Forestry Graduate Student Spotlight - Mitchell Calvin

Mitchell Calvin seeks his masters focused in finding genetic variations in American beech trees that contribute to resistance against beech bark disease.

Hometown: Grand Rapids, MI

Degree in Progress: Master’s degree, expected graduation Spring 2025

Research Focus

My research is concerned with finding genetic variations in American beech trees that contribute to resistance against beech bark disease. Beech bark disease is caused by an invasive insect and has been severely harmful to the forests of eastern North American for the last 130 years.

What inspired your interest in pursuing a Ph.D. in Forestry?

My first job after college was in forestry research and involved a lot of field work. Spending time observing forests showed me the devastation that insects and disease can inflict on forest health. This, combined with an interest in genetics developed during my undergraduate education, made me curious about genetic resistance to forest pests and pathogens, and how we can harness it to support forest health.

Why did you choose to study at MSU?

MSU is well known for both its forestry department and plant genetics in general, which makes it an ideal place to study forest genetics. I was specifically very interested in the work of my advisor, Jeremy Johnson, and wanted the opportunity to study the genetics of disease resistance under him.

What has been one of your best experiences within graduate school so far?

My favorite thing about my time here so far has been the people I’ve had the privilege of getting to know.
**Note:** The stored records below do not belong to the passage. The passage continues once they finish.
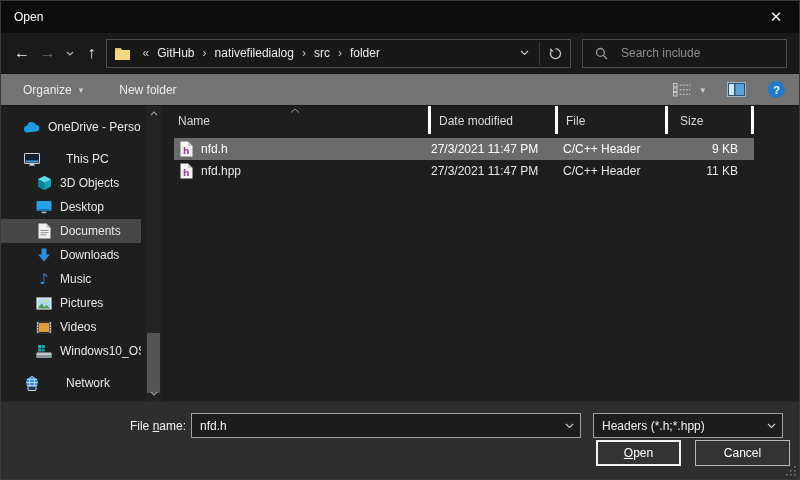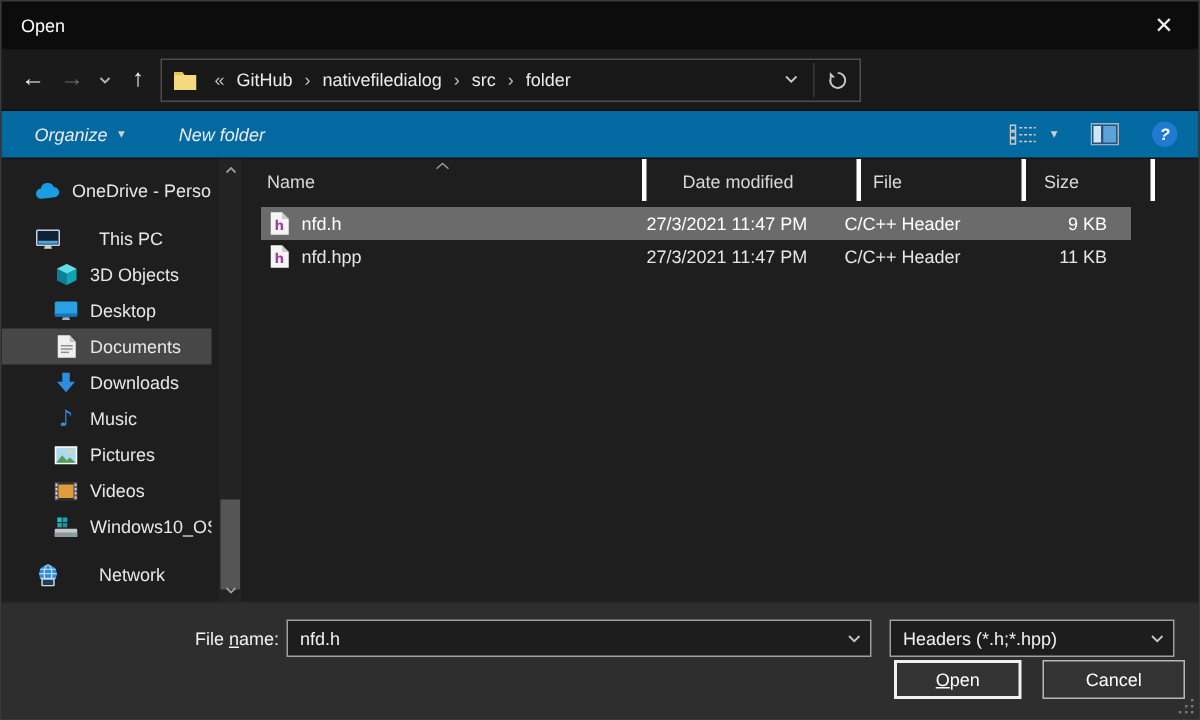--- a/index.html
+++ b/index.html
@@ -158,6 +158,13 @@
       </div>
     </div>
 
+    <div class="searchbox">
+      <svg width="13" height="13" viewBox="0 0 13 13">
+          <circle cx="5.4" cy="5.4" r="3.9" fill="none" stroke="#9a9a9a" stroke-width="1.3"></circle>
+          <path d="M8.4 8.4L12 12" stroke="#9a9a9a" stroke-width="1.3"></path>
+        </svg>
+      <input placeholder="Search include" style="">
+    </div>
   </div>
 
   <div class="toolbar">

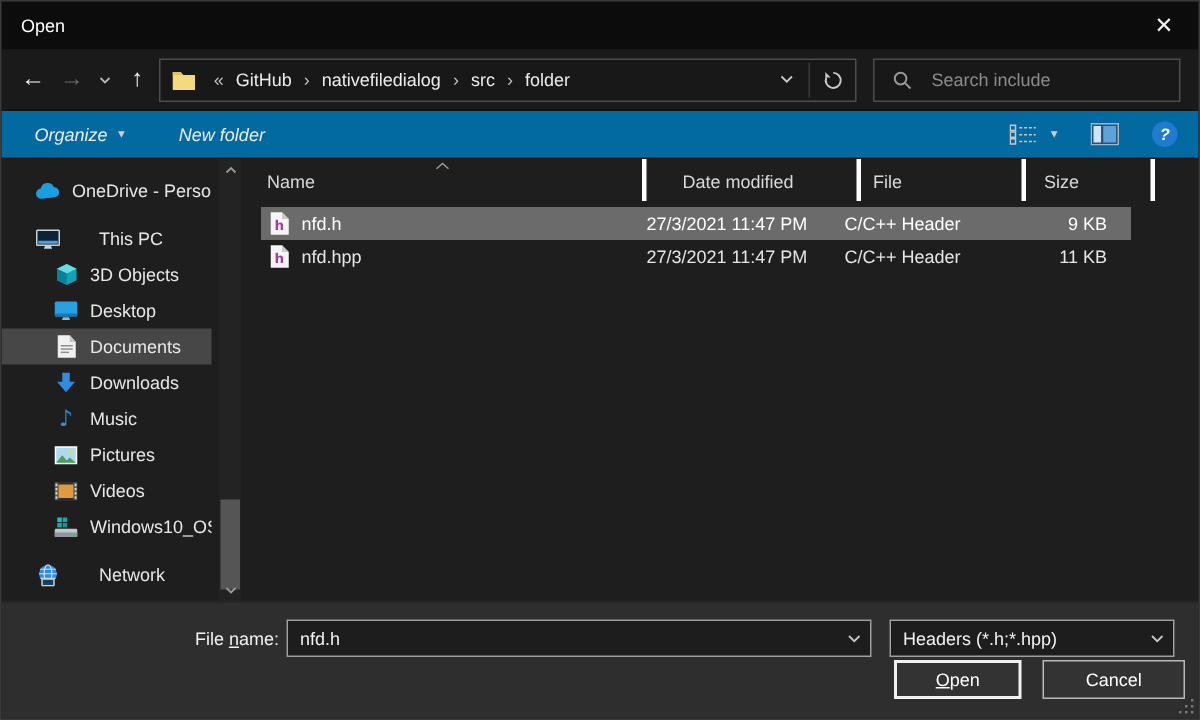--- a/index.html
+++ b/index.html
@@ -35,7 +35,7 @@
   .searchbox input::placeholder{color:#8c8c8c;}
 
   
-  .toolbar{flex:0 0 31px;background:#0369a1;border-bottom:1px solid #141414;display:flex;align-items:center;font-style:italic;}
+  .toolbar{flex:0 0 31px;background:#737373;border-bottom:1px solid #141414;display:flex;align-items:center;}
   .tool-item{display:flex;align-items:center;color:#ececec;}
   .organize{margin-left:22px;}
   .organize .drop{margin-left:7px;font-size:9px;color:#cfcfcf;}

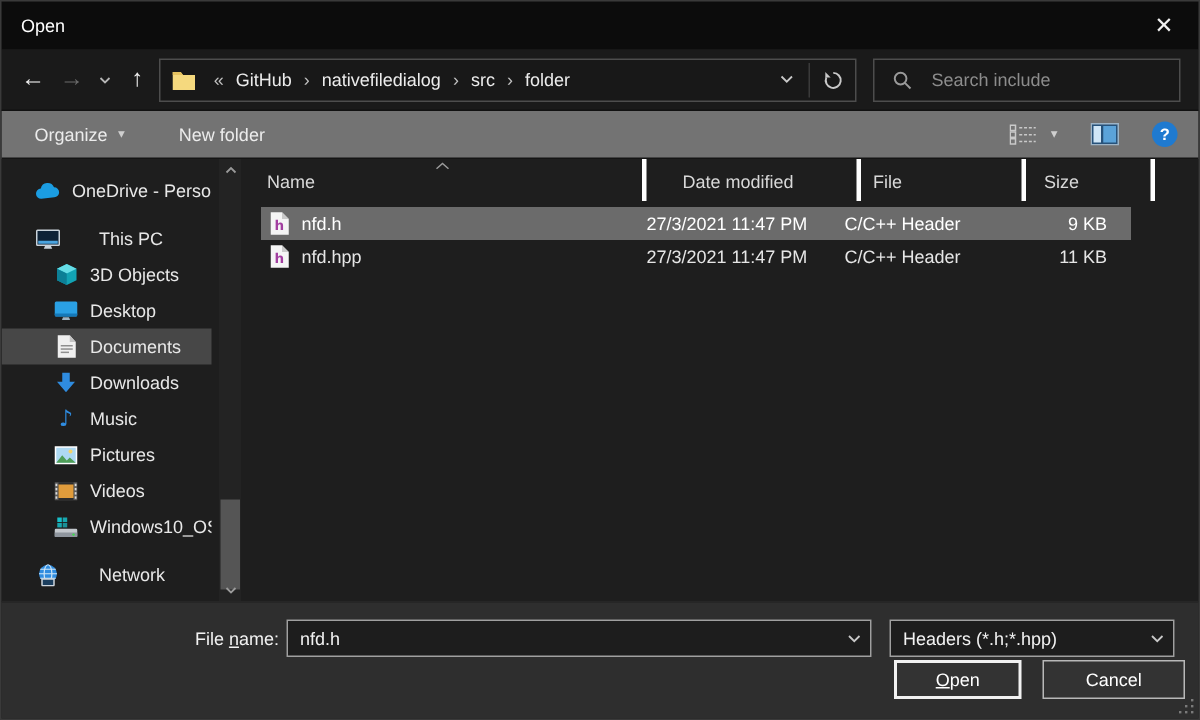--- a/index.html
+++ b/index.html
@@ -66,7 +66,7 @@
   .listheader{flex:0 0 28px;display:flex;color:#d8d8d8;}
   .hcell{box-sizing:border-box;border-right:3px solid #ffffff;padding:8px 0 0 8px;position:relative;}
   .h-name{width:270px;padding-left:17px;}
-  .h-date{width:127px;margin-left:16px;}
+  .h-date{width:127px;}
   .h-type{width:110px;}
   .h-size{width:86px;padding-left:12px;}
   .sort-caret{position:absolute;top:2px;left:50%;transform:translateX(-50%);line-height:0;}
Everyone I’ve met is doing interesting work they’re passionate about, but more importantly, the members of this community are friendly and welcoming. I always look forward to classes, meetings, and social events put on by the department due to the warm atmosphere.

What do you want others to know about this program?

Forestry is a very interdisciplinary field, and the graduate program at MSU embraces this. There are faculty advisors here doing research in every aspect of forest science and graduate students are given immense freedom in selecting projects and courses that suit their interests and inform their research. This provides students the guidance and freedom to explore their unique research interests within forestry.

What are some of the best things about being an MSU student?

MSU is a large and diverse community that creates a vibrant environment for students. Not only are there vast academic resources available, but the clubs, museums, shows, and other groups or events make life outside of school exciting.

Any thoughts or advice for current students?

Now is the time to explore your interests, so don’t be worried if you don’t have it all figured out. Take classes that excite you and try to have experiences in areas you’d like to explore. If you’re thinking about graduate school, get involved in research to see what it’s all about.

What are your future plans?

I am planning to pursue a Ph.D. and continue my studies in forest genetics.